STEP 1
Determine how an LMS will facilitate teaching and learning within the educational community’s context and achieve your strategic plan of growing the University. We covered this in an earlier newsletter, read more.
An example of an LMS goal can be: Select an LMS that will power our growth and strategic plan in the next 5 years. The platform should facilitate academic planning and provide flexible instruction and learning options for 30,000 students who may receive their education on or off-campus. It should be affordable to students and easy to use with minimal training by the university community.
STEP 2
Once Step 1 is articulated, the next action is to specify the required LMS features, the functions or tasks it must execute, and the standard it must achieve.
Start by listing out these functions and features on a spreadsheet with descriptions and any notes on specifics or preferences. Initially, the description of a particular feature might be quite general, but as each LMS is examined and more knowledge about how a function or feature is executed, additional details can be added.
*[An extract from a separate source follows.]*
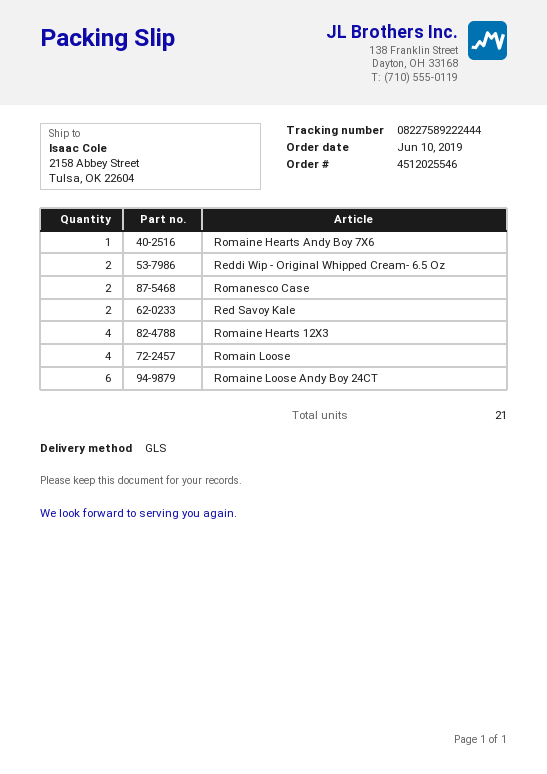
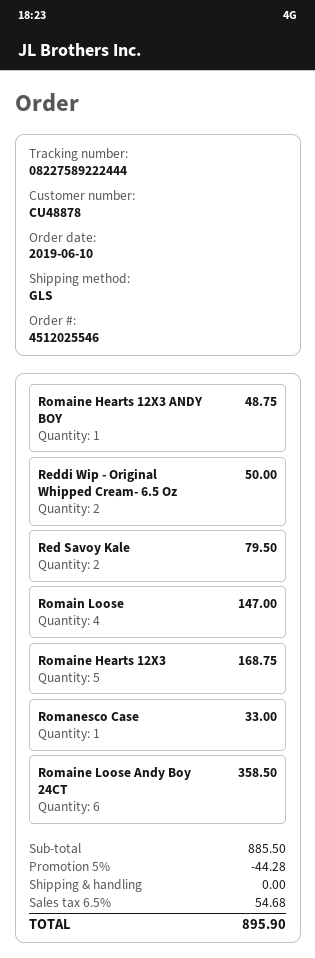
Romaine Hearts Andy Boy 7X6: 1 -> none
Romanesco Case: 2 -> 1
Romaine Hearts 12X3: 4 -> 5
Romaine Hearts 12X3 ANDY BOY: none -> 1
Reviewing your spreadsheet to expand or improve on your earlier objectives should be a continuous focus in this step.
STEP 3
Next agenda is categorising the listed features into priority groups; you might, for example, group them into categories such as:-
- Needs: mandatory, essential, non-negotiable functions and features (high priority).
- Highly desirable: important to have functions and features (medium priority).
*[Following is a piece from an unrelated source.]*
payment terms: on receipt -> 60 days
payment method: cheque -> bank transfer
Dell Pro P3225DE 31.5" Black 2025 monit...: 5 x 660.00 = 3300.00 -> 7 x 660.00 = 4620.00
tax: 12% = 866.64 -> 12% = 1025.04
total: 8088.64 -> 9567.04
- Desirable: extras, nice-to-haves (low priority).
One last and essential thing to note in your LMS selection process is an advice not to carry out this decision with only one stakeholder in an organisation. Especially in the case of a learning institution, even though academics is focused on the teaching and learning aspects of an LMS, an overview of the software’s basic technical requirements and total cost required needs to be represented along with the end users’ capacity. Therefore a collaboration of contributions from the IT, to academic staff, financial team, students and lecturers should be represented.
Now there have been different ways of involving stakeholders through LMS decision needs. They have ranged from committees to surveying systems, town hall deliberations etc. But the key purpose remains that it is an all-inclusive process that revises and updates its progress and needs.